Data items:
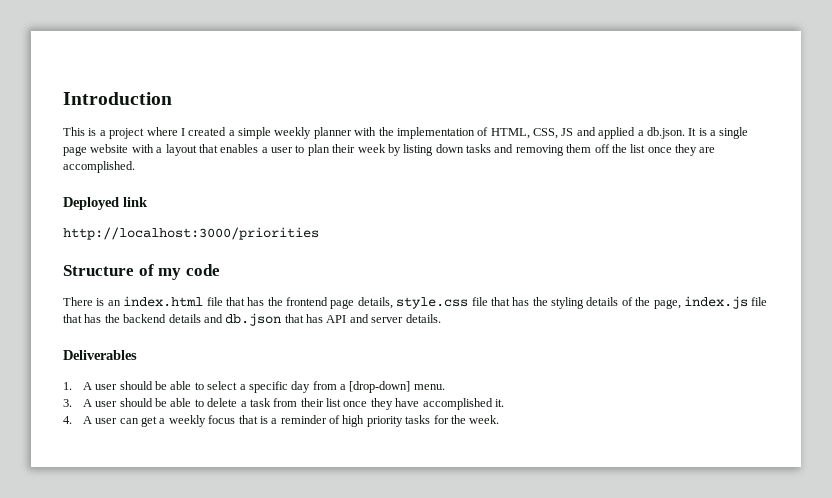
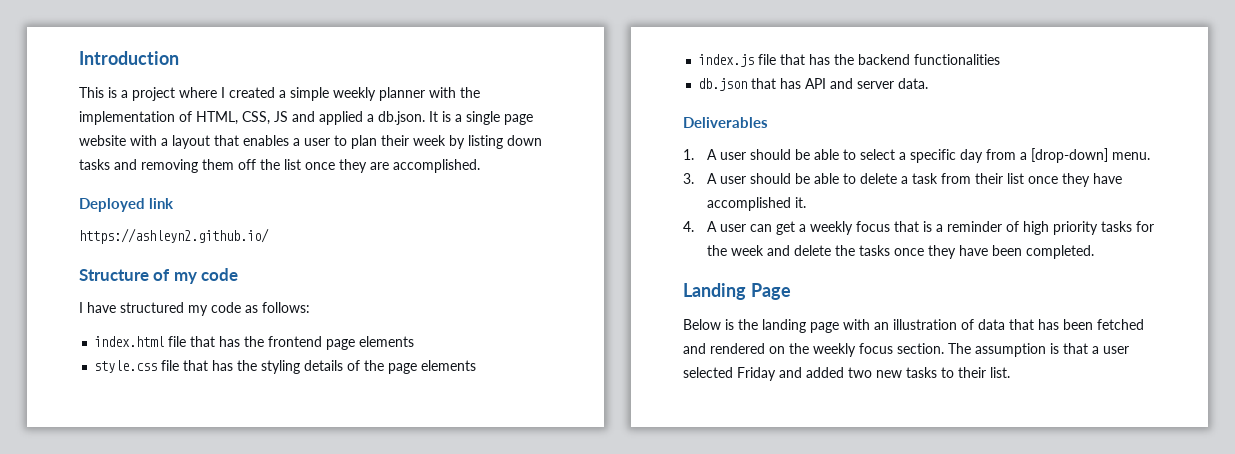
[63,227,319,240] http://localhost:3000/priorities -> [79,228,269,244] https://ashleyn2.github.io/
[63,297,121,306] There is an -> [79,302,310,316] I have structured my code as follows: //
[357,297,393,309] details, -> [359,336,415,347] elements //
[653,299,681,309] page, -> [388,360,477,374] page elements //
[168,314,223,323] details and -> [914,54,1001,65] functionalities //
[405,314,441,323] details. -> [898,78,929,89] data.
[469,415,500,424] week. -> [730,245,1094,259] [683,283,791,300] [683,319,1144,333] [683,343,1129,357] [683,367,1010,381] week and delete the tasks once they have been completed. // Landing Page // Below is the landing page with an illustration of data that has been fetched and rendered on the weekly focus section. The assumption is that a user selected Friday and added two new tasks to their list.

WORK ORDER: Return every entry word for word, minus the pictures.

TASK ANSWER:
[63,227,319,240] http://localhost:3000/priorities -> [79,228,269,244] https://ashleyn2.github.io/
[63,297,121,306] There is an -> [79,302,310,316] I have structured my code as follows: //
[357,297,393,309] details, -> [359,336,415,347] elements //
[653,299,681,309] page, -> [388,360,477,374] page elements //
[168,314,223,323] details and -> [914,54,1001,65] functionalities //
[405,314,441,323] details. -> [898,78,929,89] data.
[469,415,500,424] week. -> [730,245,1094,259] [683,283,791,300] [683,319,1144,333] [683,343,1129,357] [683,367,1010,381] week and delete the tasks once they have been completed. // Landing Page // Below is the landing page with an illustration of data that has been fetched and rendered on the weekly focus section. The assumption is that a user selected Friday and added two new tasks to their list.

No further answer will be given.